The Privacy Act is not the proper means by which a prisoner collaterally may attack his conviction or sentence. White v. U.S. Prob. Office, 148 F.3d 1124, 1125, 331 U.S.App.D.C. 270 (D.C. Cir. 1998) (per curiam); see Cargill v. U.S. Prob. Office for the Middle District of North Carolina, No. 10-0388, 2010 WL 917010, at *1 (D.D.C. Mar. 9, 2010) (" This court is not the proper forum in which to seek a determination that the sentence had been imposed in error, and the Privacy Act is not the proper means by which a prisoner may collaterally attack his sentence unless he can also show that his sentence has been invalidated by a court." ). Nor is the Privacy Act the proper means to " amend[] the judgments of federal officials or . . . other[s] . . . as those judgments are reflected in records maintained by federal agencies." Kleinman v. Dep't of Energy, 956 F.2d 335, 337-38, 294 U.S.App.D.C. 49 (D.C. Cir. 1992) (quoting Rogers v. U.S. Dep't of Labor, 607 F.Supp. 697, 699 (N.D. Cal. 1985)); Levant v. Roche, 384 F.Supp.2d 262, 270 (D.D.C. 2005) (noting that, where " Plaintiff's true complaint is not about the accuracy of his records, but about the underlying decision they reflect," the claim is not a proper basis for a Privacy Act suit). In other words, plaintiff cannot revise the underlying interstate nexus determination by means of this Privacy Act suit.

III. CONCLUSION

The ATF has complied with its obligations under the FOIA, and the complaint fails to state a claim under the Privacy Act upon which relief can be granted. Accordingly, defendants' motion will be granted.

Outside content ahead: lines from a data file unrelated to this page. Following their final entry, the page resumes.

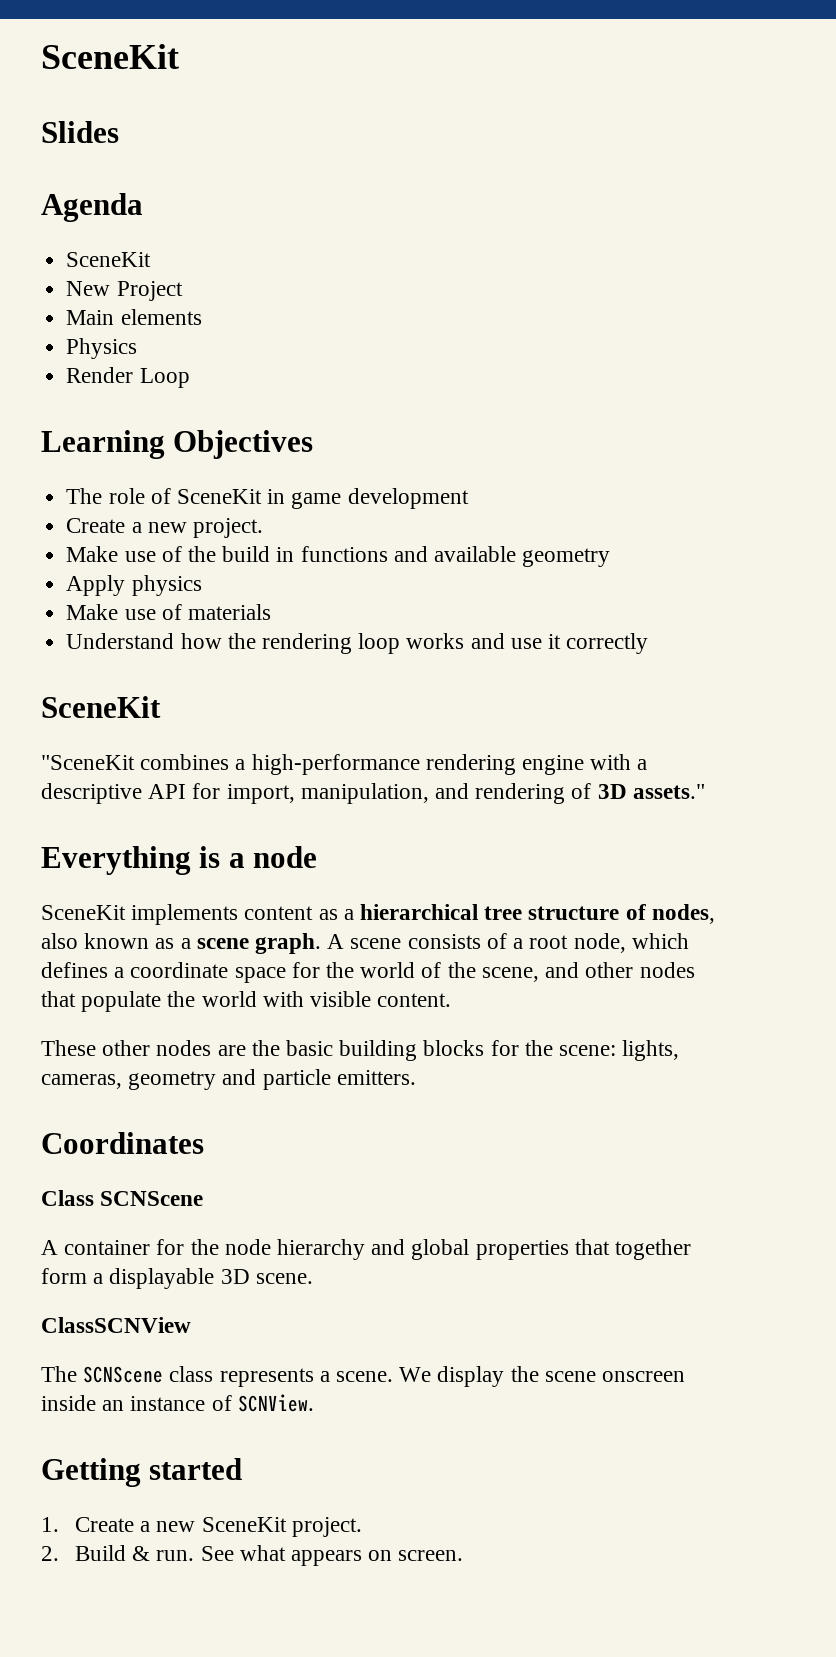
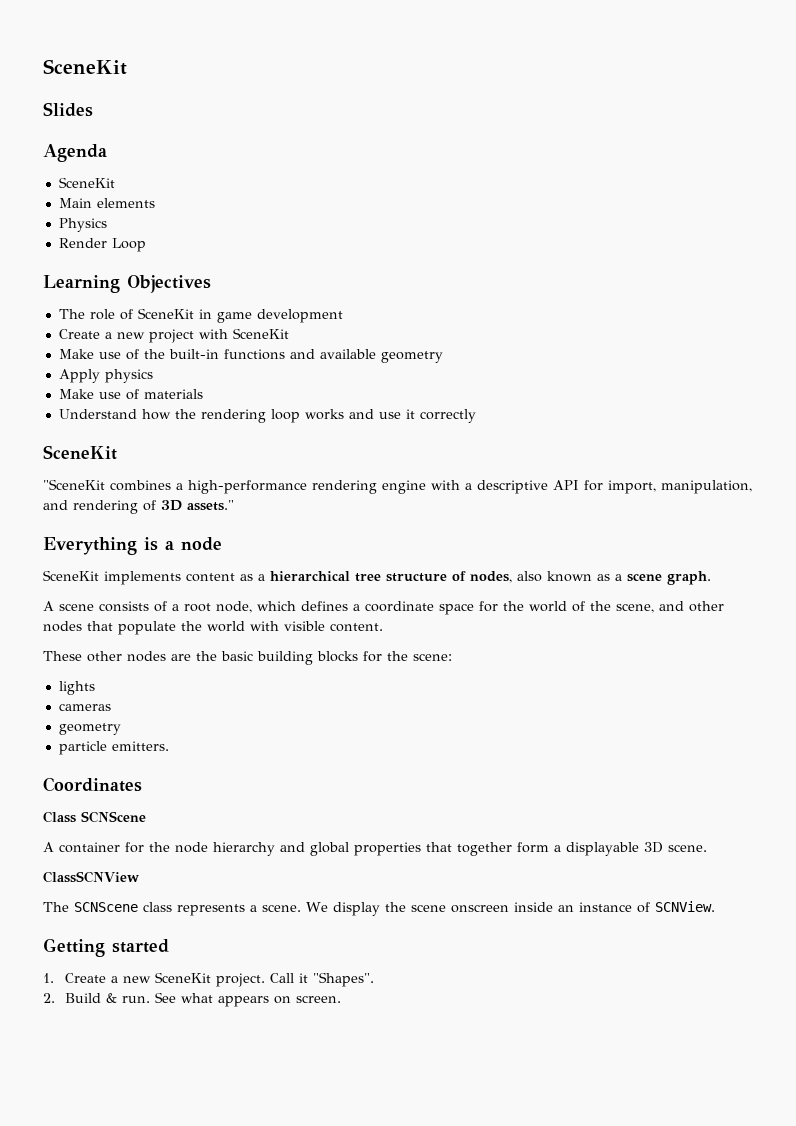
[66,281,183,301] // New Project -> (115, 182) none
[192,518,263,538] project. -> [148,328,289,343] project with SceneKit
[222,546,295,562] build in -> [168,349,219,359] built-in
(322, 943) none -> (711, 578) //
[622,1040,680,1061] [41,1069,257,1090] lights, cameras, geometry and -> [58,681,95,695] [58,703,111,711] [58,723,121,735] // lights // cameras // geometry //
(362, 1527) none -> [270,972,375,987] Call it "Shapes".

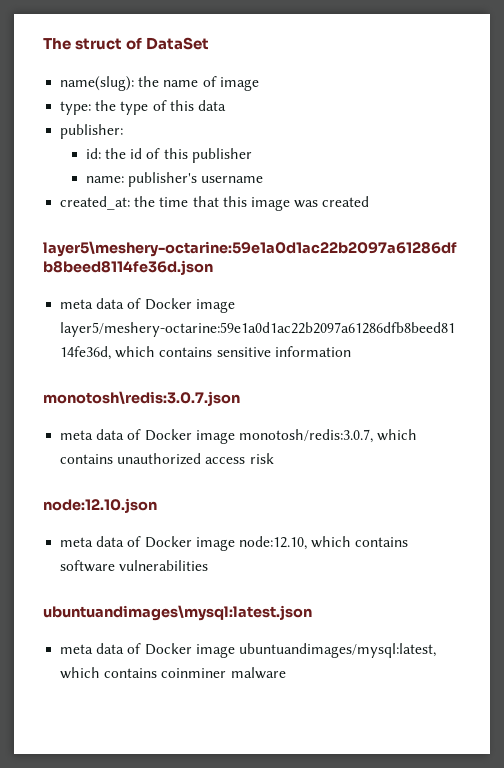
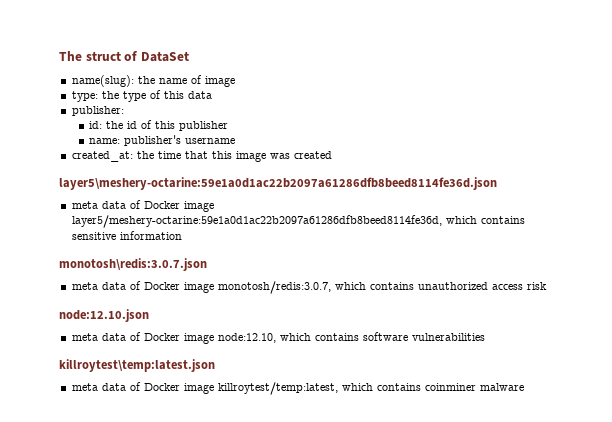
[43,605,312,621] [60,643,436,658] ubuntuandimages\mysql:latest.json // meta data of Docker image ubuntuandimages/mysql:latest, -> [59,359,215,372] [71,382,338,395] killroytest\temp:latest.json // meta data of Docker image killroytest/temp:latest,

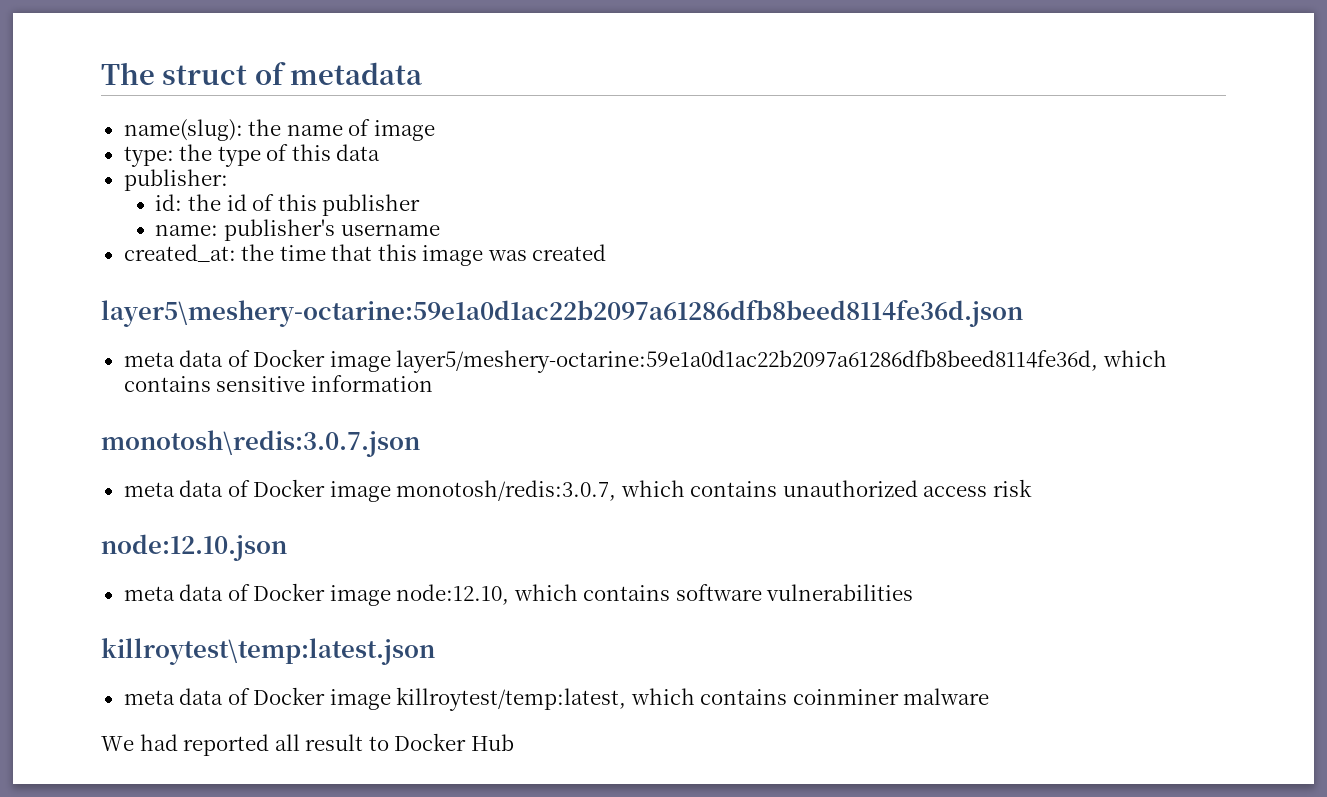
[140,51,189,62] DataSet -> [290,62,423,85] metadata
(524, 387) none -> [101,733,514,756] // We had reported all result to Docker Hub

A Final Order accompanies this Memorandum Opinion.

FINAL ORDER

For the reasons stated in the accompanying Memorandum Opinion, it is hereby

ORDERED that Defendants' Motion to Dismiss Plaintiff's Complaint, or in the Alternative for Summary Judgment [20-21] be, and hereby is, GRANTED. Summary judgment is entered for the defendants to the extent the plaintiff pleads a FOIA claim. The complaint is dismissed to the extent the plaintiff pleads a Privacy Act claim.

This is a final appealable Order. See Fed. R. App. P. 4(a).